Does the presence of a very large number of shell companies in the MCA-21 database—maintained by the Ministry of Corporate Affairs (MCA)—that is used for calculating GDP in the country negate these numbers? According to a report in Mint, the National Sample Survey Office’s “Technical Report on Services Sector Enterprises in India” found that around a third of the number of units in the MCA-21 database that were being canvassed for another survey could either not be traced or they were wrongly classified. Does that mean the manufacturing/services data that is based on the MCA-21 series is exaggerating the GDP in a big way? Former National Statistical Commission chief Pronab Sen—he was also the first Chief Statistician of India—told BloombergQuint that just because there were a large number of shell companies, it didn’t necessarily mean the GDP was exaggerated as the shell firms were being used by other firms who were producing something but wanted to hide it from the tax authorities; to that extent, Sen argues, removing the data of these shell companies will understate GDP.

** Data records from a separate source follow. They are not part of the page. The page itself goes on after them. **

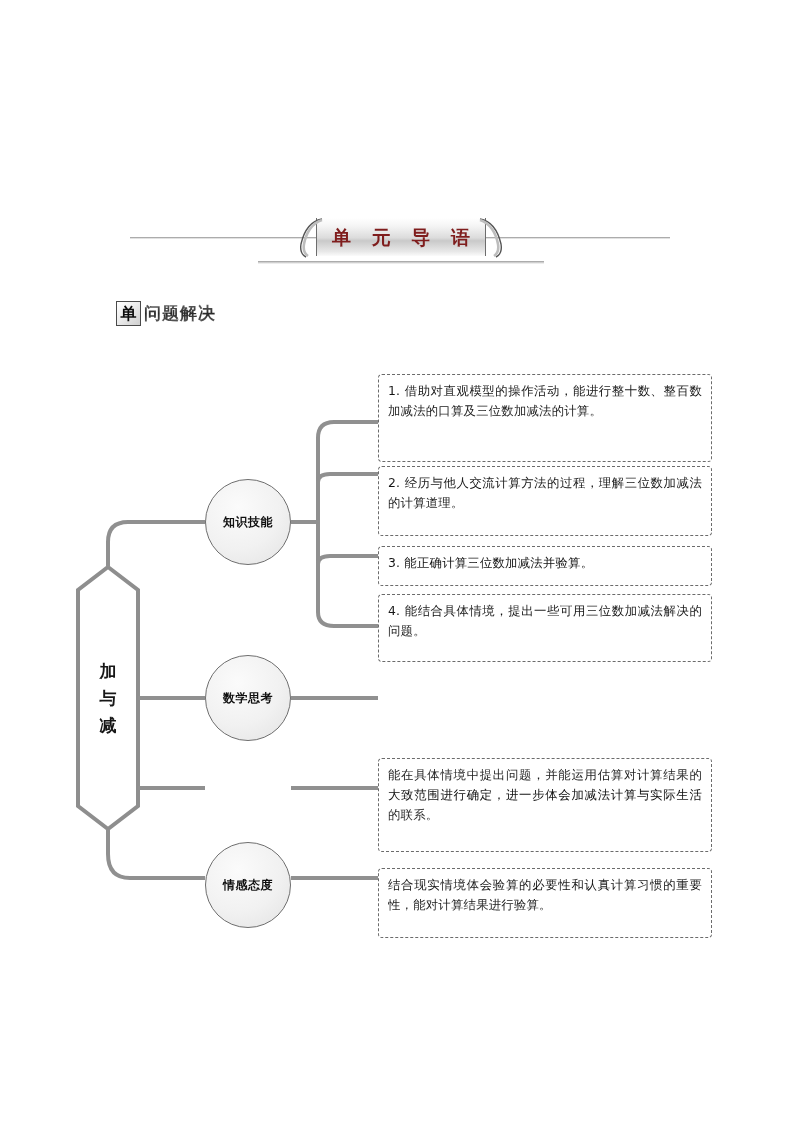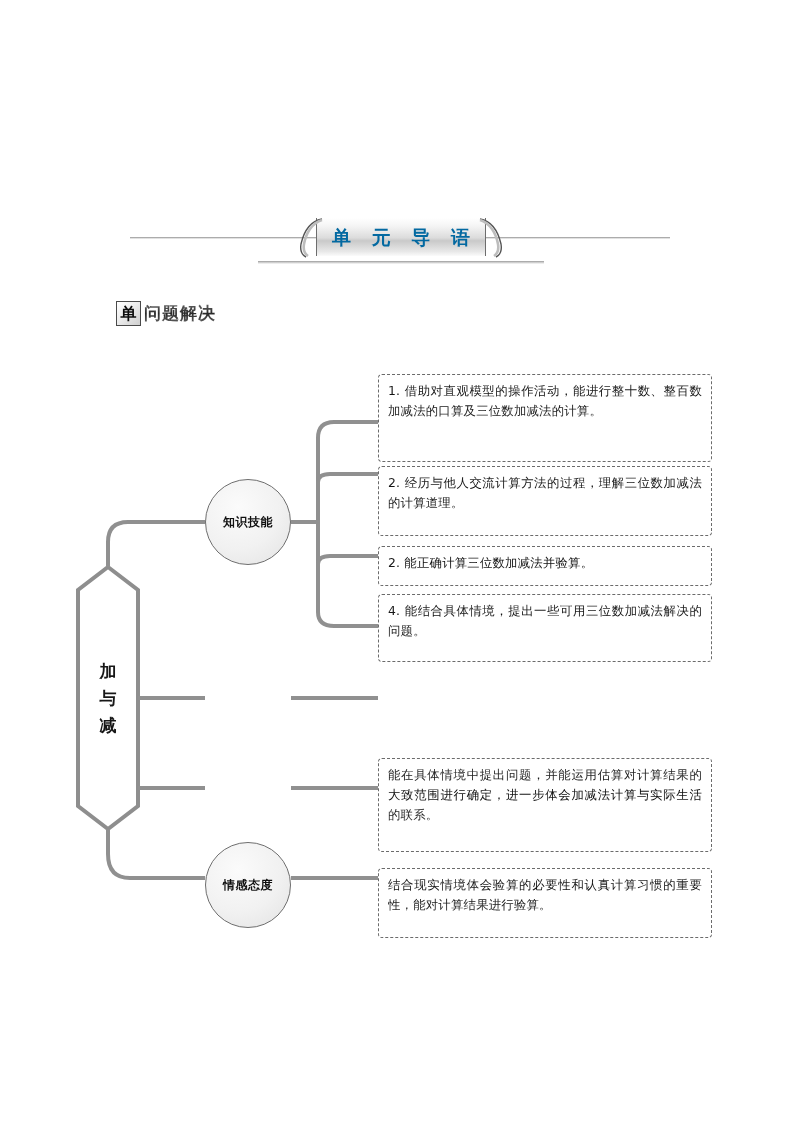--- a/index.html
+++ b/index.html
@@ -71,21 +71,21 @@
     left: 0;
     top: 0;
     width: 198px;
     height: 44px;
     line-height: 44px;
     text-align: center;
     font-size: 19px;
     font-weight: bold;
     letter-spacing: 7px;
     text-indent: 7px;
-    color: #0369a1;
+    color: #7f1d1d;
     z-index: 5;
   }
   .banner-wing {
     position: absolute;
     top: 2px;
     width: 26px;
     height: 42px;
     overflow: hidden;
   }
   .banner-wing.left  { left: -4px; }
@@ -271,34 +271,37 @@
       <div class="root-label">
         <span>加</span>
         <span>与</span>
         <span>减</span>
       </div>
     </div>
 
     <div class="circle-node" style="left:205px; top:129px;">
       <span>知识技能</span>
     </div>
+    <div class="circle-node" style="left:205px; top:305px;">
+      <span>数学思考</span>
+    </div>
     <div class="circle-node" style="left:205px; top:492px;">
       <span>情感态度</span>
     </div>
 
     <div class="text-box" style="left:378px; top:24px; width:334px; height:88px;">
       <span class="tb-inner">1. 借助对直观模型的操作活动，能进行整十数、整百数加减法的口算及三位数加减法的计算。</span>
     </div>
 
     <div class="text-box" style="left:378px; top:116px; width:334px; height:70px;">
       <span class="tb-inner">2. 经历与他人交流计算方法的过程，理解三位数加减法的计算道理。</span>
     </div>
 
     <div class="text-box" style="left:378px; top:196px; width:334px; height:40px;">
-      <span class="tb-inner">2. 能正确计算三位数加减法并验算。</span>
+      <span class="tb-inner">3. 能正确计算三位数加减法并验算。</span>
     </div>
 
     <div class="text-box" style="left:378px; top:244px; width:334px; height:68px;">
       <span class="tb-inner">4. 能结合具体情境，提出一些可用三位数加减法解决的问题。</span>
     </div>
 
 
     <div class="text-box" style="left:378px; top:408px; width:334px; height:94px;">
       <span class="tb-inner">能在具体情境中提出问题，并能运用估算对计算结果的大致范围进行确定，进一步体会加减法计算与实际生活的联系。</span>
     </div>

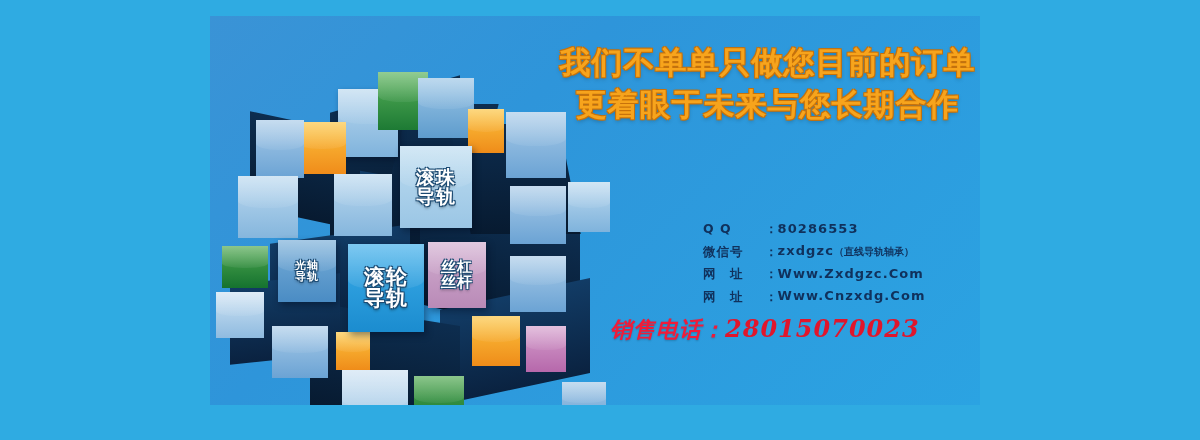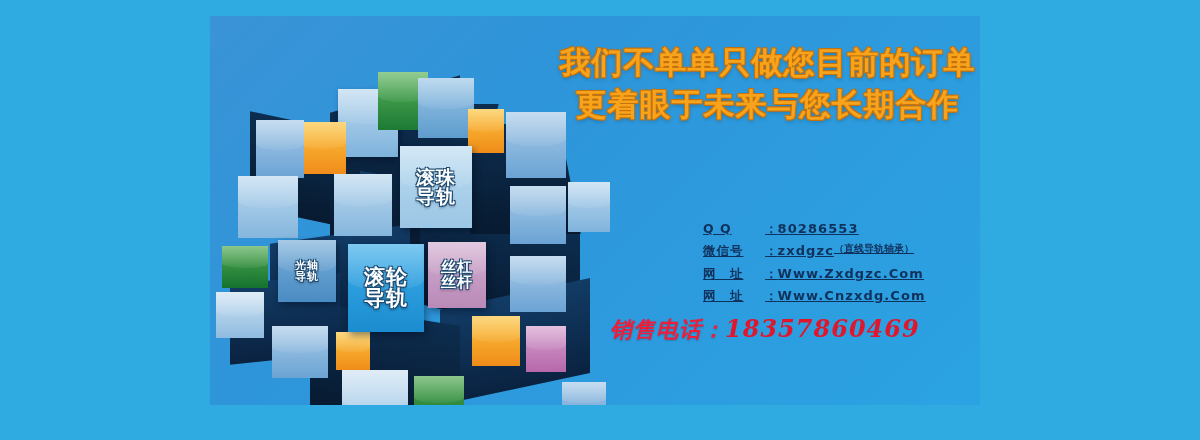--- a/index.html
+++ b/index.html
@@ -47,22 +47,22 @@
     text-shadow:-1px -1px 0 #c8720a,1px -1px 0 #c8720a,-1px 1px 0 #c8720a,
                  1px 1px 0 #c8720a,0 2px 4px rgba(0,0,0,.28);
   }
   .desc{
     position:absolute;left:40px;top:135px;width:350px;
     text-align:justify;text-align-last:right;
     font-size:14.5px;font-weight:bold;color:#ffffff;line-height:1.62;
     letter-spacing:.5px;text-shadow:0 1px 2px rgba(0,20,50,.35);
   }
   .contact{position:absolute;left:148px;top:202px;width:280px;}
-  .crow{display:flex;align-items:flex-start;font-size:12.5px;font-weight:bold;
-        color:#10315c;line-height:1.72;white-space:nowrap;text-decoration:underline;}
+  .crow{display:flex;align-items:center;font-size:12.5px;font-weight:bold;
+        color:#10315c;line-height:1.72;white-space:nowrap;}
   .clabel{width:62px;display:inline-block;letter-spacing:1px;}
   .cval{font-size:13px;letter-spacing:1.1px;}
   .cnote{font-size:10px;letter-spacing:0;}
   .phone{position:absolute;left:55px;top:298px;display:flex;align-items:baseline;white-space:nowrap;font-style:italic;}
   .phone .pl{font-size:22px;font-weight:bold;color:#ef1c3a;letter-spacing:1px;
              text-shadow:0 1px 2px rgba(0,0,0,.2);}
   .phone .pn{font-size:24px;font-weight:bold;color:#e0162c;letter-spacing:1px;
              font-family:"DejaVu Serif","Liberation Serif",serif;}
 </style>
 </head>
@@ -229,18 +229,18 @@
         </div>
         <div class="crow">
           <span class="clabel">网　址</span>
           <span>：</span>
           <span class="cval">Www.Cnzxdg.Com</span>
         </div>
       </div>
 
       <div class="phone">
         <span class="pl">销售电话：</span>
-        <span class="pn">18357860469</span>
+        <span class="pn">28015070023</span>
       </div>
 
     </div>
   </div>
 </div>
 
 </body></html>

It is not clear if the explanation is kosher as no one knows whether the fake bills being generated are equal to or greater than the amount of genuine sales—from service or manufacturing firms—but even when the statistical authorities were debating whether or not to use MCA-21, there were some misgivings. A sub-committee under Professor B Goldar looked into the matter and while it found that the GVA estimates for manufacturing were 29% higher using MCA data as compared to the traditional method using RBI data for FY12—and 34% for FY13—it added a caveat while recommending MCA-21 be used instead of RBI’s sample that was blown up to represent all companies.

The sub-committee did a check on the MCA data for 500 companies that gave data using XBRL—extensible business reporting language—and found that this tallied with their annual reports in most cases. However, it found, that “for unlisted companies no alternative information is available in public domain …Hence any kind of validation exercise is not feasible there”. It concluded by saying “it is strongly recommended that MCA should evolve a system for data validation to ensure the accuracy of online data reporting through MCA 21”.

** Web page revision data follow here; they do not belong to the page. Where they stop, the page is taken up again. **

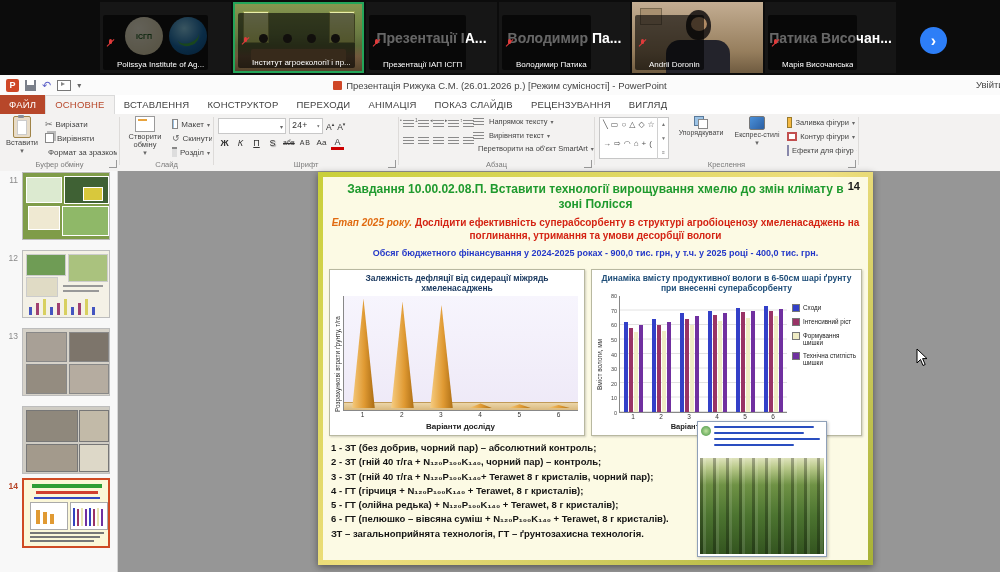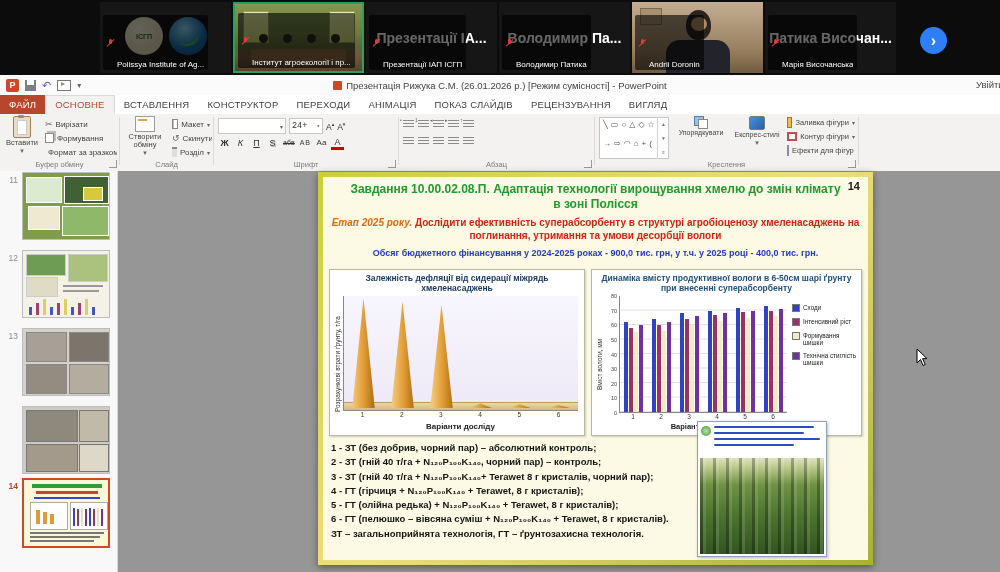--- a/index.html
+++ b/index.html
@@ -257,21 +257,21 @@
           <span>Вставити</span>
           <span class="caret">▾</span>
         </div>
         <div class="smallcol" style="left:43px;top:3px;width:74px;">
           <div class="rsb">
               <span class="gly">✂</span>
               <span>Вирізати</span>
             </div>
           <div class="rsb">
               <span class="ic-copy"></span>
-              <span>Формування</span>
+              <span>Вирівняти</span>
             </div>
           <div class="rsb">
               <span class="ic-brush"></span>
               <span>Формат за зразком</span>
             </div>
         </div>
         <div class="glabel">Буфер обміну</div>
         <div class="dlg"></div>
       </div>
       <div class="gsep" style="left:119px;"></div>
@@ -348,20 +348,37 @@
               <i class="mk">↕</i>
             </span>
           </div>
         <div class="fontrow" style="top:20px;left:2px;gap:0;" id="para-icons-2">
             <span class="mi"></span>
             <span class="mi"></span>
             <span class="mi"></span>
             <span class="mi"></span>
             <span class="mi"></span>
           </div>
+        <div class="pright">
+          <div class="rsb">
+              <span class="mi"></span>
+              <span>Напрямок тексту</span>
+              <span class="c2">▾</span>
+            </div>
+          <div class="rsb">
+              <span class="mi"></span>
+              <span>Вирівняти текст</span>
+              <span class="c2">▾</span>
+            </div>
+          <div class="rsb">
+              <span class="mi"></span>
+              <span>Перетворити на об'єкт SmartArt</span>
+              <span class="c2">▾</span>
+            </div>
+        </div>
         <div class="glabel">Абзац</div>
         <div class="dlg"></div>
       </div>
       <div class="gsep" style="left:594px;"></div>
 
       <div class="rgroup" style="left:595px;width:263px;">
         <div id="shape-gal">
             <span class="shp">╲</span>
             <span class="shp">▭</span>
             <span class="shp">○</span>
@@ -475,21 +492,21 @@
           <div style="position: absolute; left: 6px; top: 52px; width: 74px; height: 2px; background: rgb(119, 119, 119);"></div>
           <div style="position: absolute; left: 6px; top: 56px; width: 70px; height: 2px; background: rgb(119, 119, 119);"></div>
           <div style="position: absolute; left: 6px; top: 60px; width: 64px; height: 2px; background: rgb(119, 119, 119);"></div>
         </div>
       </div>
 
     <div id="canvas"></div>
 
     <div id="slide">
       <div class="s-num">14</div>
-      <div class="s-title">Завдання 10.00.02.08.П. Адаптація технології вирощування хмелю до змін клімату в зоні Полісся</div>
+      <div class="s-title">Завдання 10.00.02.08.П. Вставити технології вирощування хмелю до змін клімату в зоні Полісся</div>
       <div class="s-etap">
         <span class="etl">Етап 2025 року.</span><span class="etr"> Дослідити ефективність суперабсорбенту в структурі агробіоценозу хмеленасаджень на поглинання, утримання та умови десорбції вологи</span>
       </div>
       <div class="s-budget">Обсяг бюджетного фінансування у 2024-2025 роках - 900,0 тис. грн, у т.ч. у 2025 році - 400,0 тис. грн.</div>
 
       <div class="s-charts">
 
         <div class="chartbox cb-left">
           <div class="cb-title">Залежність дефляції від сидерації міжрядь хмеленасаджень</div>
           <div class="cb-body">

Whether a reasonable validation regimen has been put in place is not clear, but as economist Renu Kohli pointed out in this newspaper, it is odd that the ‘periphery’—the majority of the unlisted firms in the MCA-21 database—should so consistently outperform the ‘core’; for FY18, RBI’s sample of 3,000-odd listed non-government-non-finance companies saw a 5.2% increase in ebit while the GVA for manufacturing (from GDP data) grew by 12.4%, by 13.9% for construction, 11.8% for trade, etc. The larger changes in data every year based on this data are equally worrying—manufacturing GVA for FY16 was estimated to have grown at 9.6% when the estimates were released in January 2017, but this rose to 12.7% when estimates for the same year were made in January 2018 and to 14.3% in January 2019. In which case, how is one to believe the data? At the very least, those in charge of data-gathering in the government need to come up with a reasonable explanation for this to resolve the apparent contradictions. Of course, the flipside of this is that, were this to be done for the use of MCA-21 data, a similar explanation will need to be given for the jobs data, for the GDP back series, etc.